### [PROBLEM STATEMENT]
Every line from the top of the material through the line holding "PNC 022 | PRECIO: 2.070 -> 2.641,8" should be copied exactly, and only those lines.

----

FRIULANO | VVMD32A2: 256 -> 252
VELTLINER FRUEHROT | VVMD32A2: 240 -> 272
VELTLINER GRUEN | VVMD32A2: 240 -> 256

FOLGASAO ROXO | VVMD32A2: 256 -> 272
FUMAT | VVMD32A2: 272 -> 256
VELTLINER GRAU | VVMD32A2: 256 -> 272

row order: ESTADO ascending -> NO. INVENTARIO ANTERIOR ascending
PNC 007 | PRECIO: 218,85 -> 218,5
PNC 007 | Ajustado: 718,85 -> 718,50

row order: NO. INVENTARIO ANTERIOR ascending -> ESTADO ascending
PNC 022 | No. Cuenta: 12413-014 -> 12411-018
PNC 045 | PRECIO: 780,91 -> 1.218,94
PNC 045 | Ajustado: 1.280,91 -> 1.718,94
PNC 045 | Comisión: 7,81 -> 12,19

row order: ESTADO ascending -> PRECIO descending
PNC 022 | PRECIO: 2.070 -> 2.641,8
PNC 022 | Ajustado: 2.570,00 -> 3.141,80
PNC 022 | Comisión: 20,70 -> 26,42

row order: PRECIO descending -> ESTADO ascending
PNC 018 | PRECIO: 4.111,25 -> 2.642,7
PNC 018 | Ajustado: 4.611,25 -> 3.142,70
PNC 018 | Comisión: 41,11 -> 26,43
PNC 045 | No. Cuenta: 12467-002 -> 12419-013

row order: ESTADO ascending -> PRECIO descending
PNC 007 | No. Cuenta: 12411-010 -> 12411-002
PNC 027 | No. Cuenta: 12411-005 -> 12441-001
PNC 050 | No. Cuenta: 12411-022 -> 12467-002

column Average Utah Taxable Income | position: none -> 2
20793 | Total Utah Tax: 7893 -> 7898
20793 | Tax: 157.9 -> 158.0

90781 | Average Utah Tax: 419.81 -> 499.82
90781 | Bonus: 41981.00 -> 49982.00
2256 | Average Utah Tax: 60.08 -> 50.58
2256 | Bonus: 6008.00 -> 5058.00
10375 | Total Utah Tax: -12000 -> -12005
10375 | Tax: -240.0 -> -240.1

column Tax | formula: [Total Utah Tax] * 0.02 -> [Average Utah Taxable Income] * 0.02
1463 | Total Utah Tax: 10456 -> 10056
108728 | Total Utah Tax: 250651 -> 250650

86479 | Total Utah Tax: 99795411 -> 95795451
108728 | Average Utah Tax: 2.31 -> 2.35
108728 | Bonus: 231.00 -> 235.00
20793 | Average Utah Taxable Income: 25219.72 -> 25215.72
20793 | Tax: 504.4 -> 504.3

----

### [ANSWER TO THIS EXERCISE]
FRIULANO | VVMD32A2: 256 -> 252
VELTLINER FRUEHROT | VVMD32A2: 240 -> 272
VELTLINER GRUEN | VVMD32A2: 240 -> 256

FOLGASAO ROXO | VVMD32A2: 256 -> 272
FUMAT | VVMD32A2: 272 -> 256
VELTLINER GRAU | VVMD32A2: 256 -> 272

row order: ESTADO ascending -> NO. INVENTARIO ANTERIOR ascending
PNC 007 | PRECIO: 218,85 -> 218,5
PNC 007 | Ajustado: 718,85 -> 718,50

row order: NO. INVENTARIO ANTERIOR ascending -> ESTADO ascending
PNC 022 | No. Cuenta: 12413-014 -> 12411-018
PNC 045 | PRECIO: 780,91 -> 1.218,94
PNC 045 | Ajustado: 1.280,91 -> 1.718,94
PNC 045 | Comisión: 7,81 -> 12,19

row order: ESTADO ascending -> PRECIO descending
PNC 022 | PRECIO: 2.070 -> 2.641,8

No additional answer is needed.